As described above, according to the snake climbing preventing apparatus according to the present invention, a vinyl-insulated electric wire is wound in a loop shape near the overhead transmission line of the standing body to form a voltage induction point, and this voltage induction point is formed. Is electrically connected to an insulator electrode provided at the lower part of the standing body to generate an induced voltage between the first electrode and the second electrode, and an electric shock is applied to a snake passing through the first electrode. Therefore, it is possible to prevent the snake from climbing to the standing structure with a simple structure using inexpensive materials.
In addition, since the structure is such that the first electrode and the second electrode are only provided on the insulator provided at the lower part of the standing body, there is almost no hindrance to the raising and lowering of the worker and the raising and lowering of the luggage. In addition, since the apparatus itself does not increase in size, it is possible to provide a durable snake climbing prevention apparatus that is hardly affected by wind.

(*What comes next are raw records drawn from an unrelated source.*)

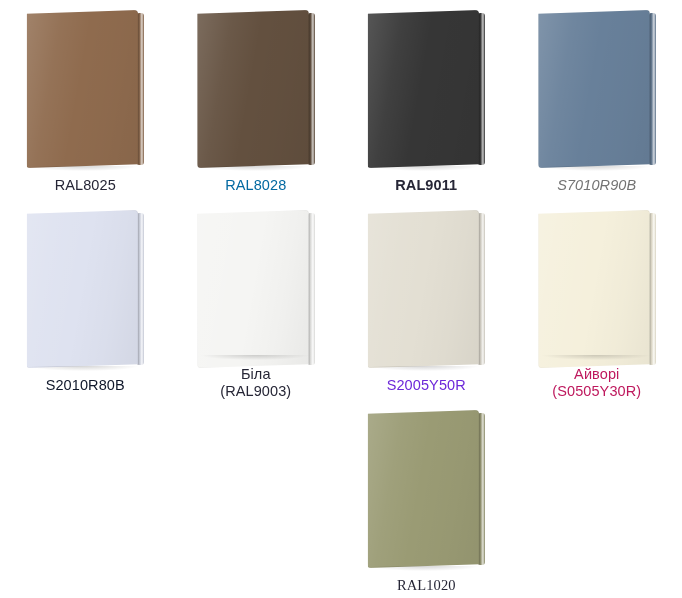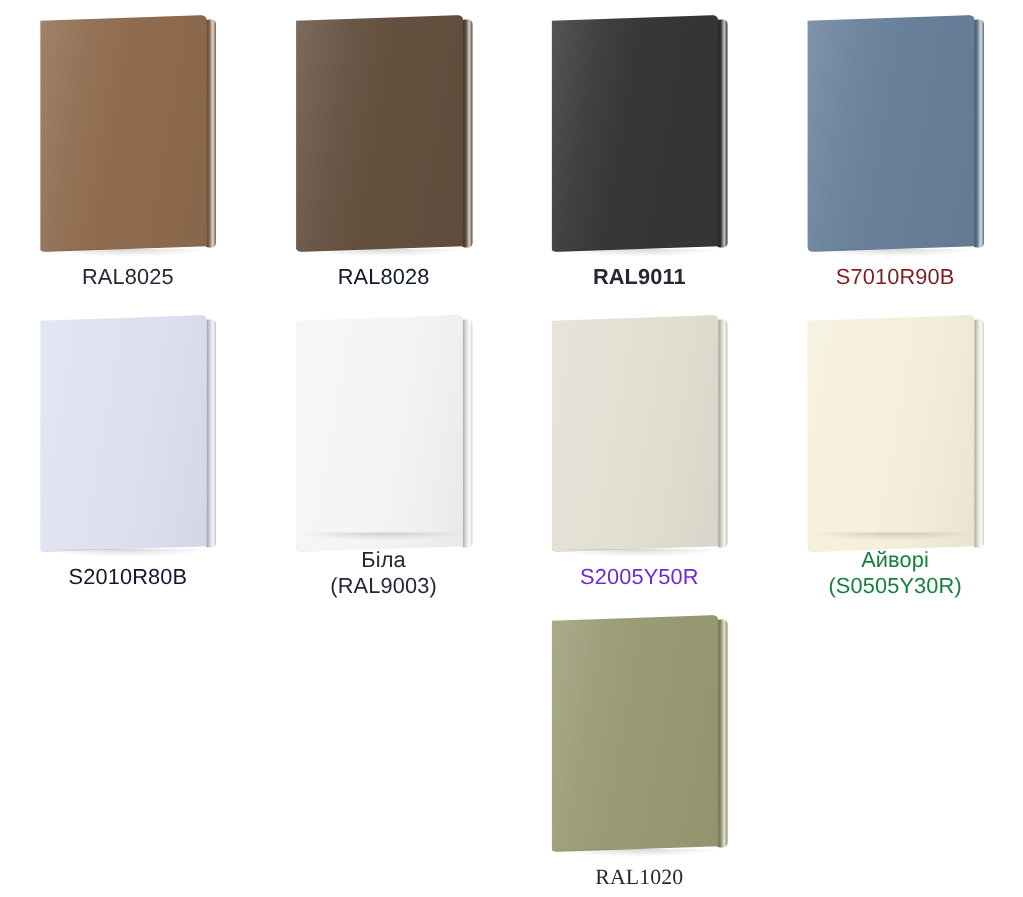--- a/index.html
+++ b/index.html
@@ -131,7 +131,7 @@
         <div class="panel-sheen"></div>
         <div class="panel-shadow"></div>
       </div>
-      <div class="label" style="color: #0f172a;">RAL8028</div>
+      <div class="label" style="color: #0369a1;">RAL8028</div>
     </div>
     <div class="cell">
       <div class="panel-wrap">

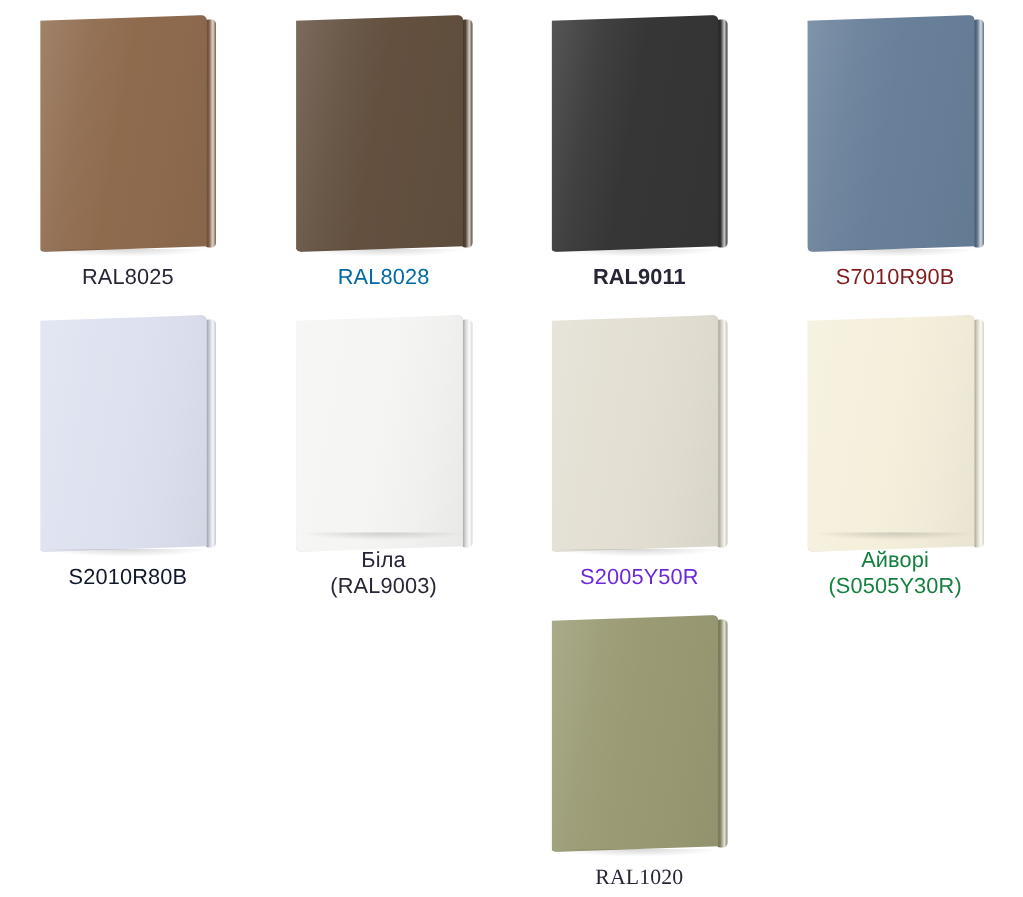--- a/index.html
+++ b/index.html
@@ -149,7 +149,7 @@
         <div class="panel-sheen"></div>
         <div class="panel-shadow"></div>
       </div>
-      <div class="label" style="color: #7f1d1d;">S7010R90B</div>
+      <div class="label" style="color: #737373; font-style: italic;">S7010R90B</div>
     </div>
     <div class="cell">
       <div class="panel-wrap">

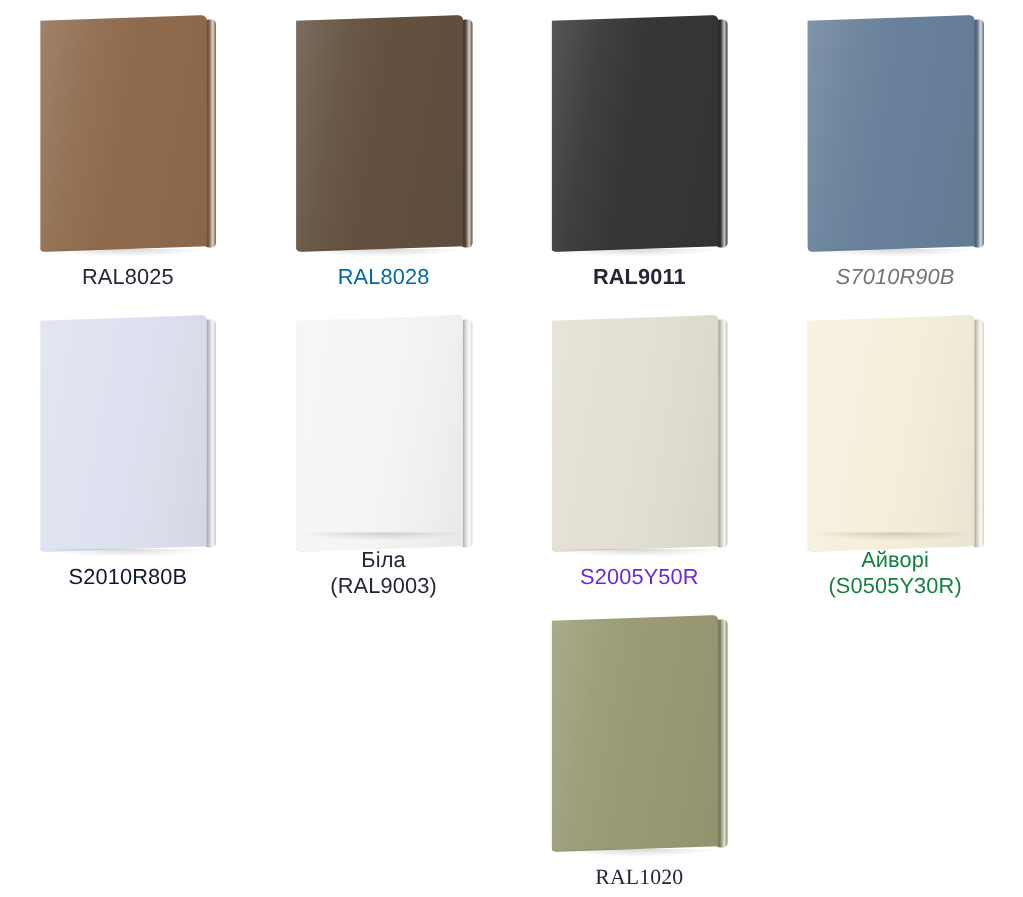--- a/index.html
+++ b/index.html
@@ -186,7 +186,7 @@
         <div class="panel-sheen"></div>
         <div class="panel-shadow"></div>
       </div>
-      <div class="label" style="color: #15803d;">Айворі
+      <div class="label" style="color: #be185d;">Айворі
 (S0505Y30R)</div>
     </div>
     <div class="cell empty"></div>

FIG. 1 is a view showing a state in which a snake climbing prevention device according to the present invention is attached to a steel tower, and is a view showing an example of an electromagnetic induction type. FIG. 2 (a) is an enlarged view showing the vicinity of a steel tower to which an insulator of the snake climbing prevention device according to the present invention is attached, and FIG. 2 (b) shows an attached state of the insulator and electrodes attached to the steel tower. FIG. FIG. 3 is a diagram for explaining a method of adjusting the induced voltage of the snake climbing prevention device, and is a diagram showing a state in which the number of turns of the vinyl insulated wire wound around the steel tower is varied. FIG. 4 is a diagram for explaining a method of adjusting the induced voltage of the snake climbing prevention device, and is a diagram showing a state in which the positions of vinyl insulated wires wound around the steel tower are changed. FIG. 5 is a diagram showing another configuration example of the insulator, (a) is a plan view showing a state in which the insulator is attached to an angle steel material of a steel tower, and (b) is a state in which (a) is disassembled. The top view to show, (c) is a side view which shows the state which attached the insulator to the angle steel material of a steel tower, (d) is a side view which shows the state which decomposed | disassembled (c). FIG. 6 is a view showing a state in which the snake climbing prevention device according to the present invention is attached to a steel tower, and is a view showing an example of an electrostatic induction type.

  Hereinafter, the snake climbing prevention device of the present invention will be described with reference to the accompanying drawings.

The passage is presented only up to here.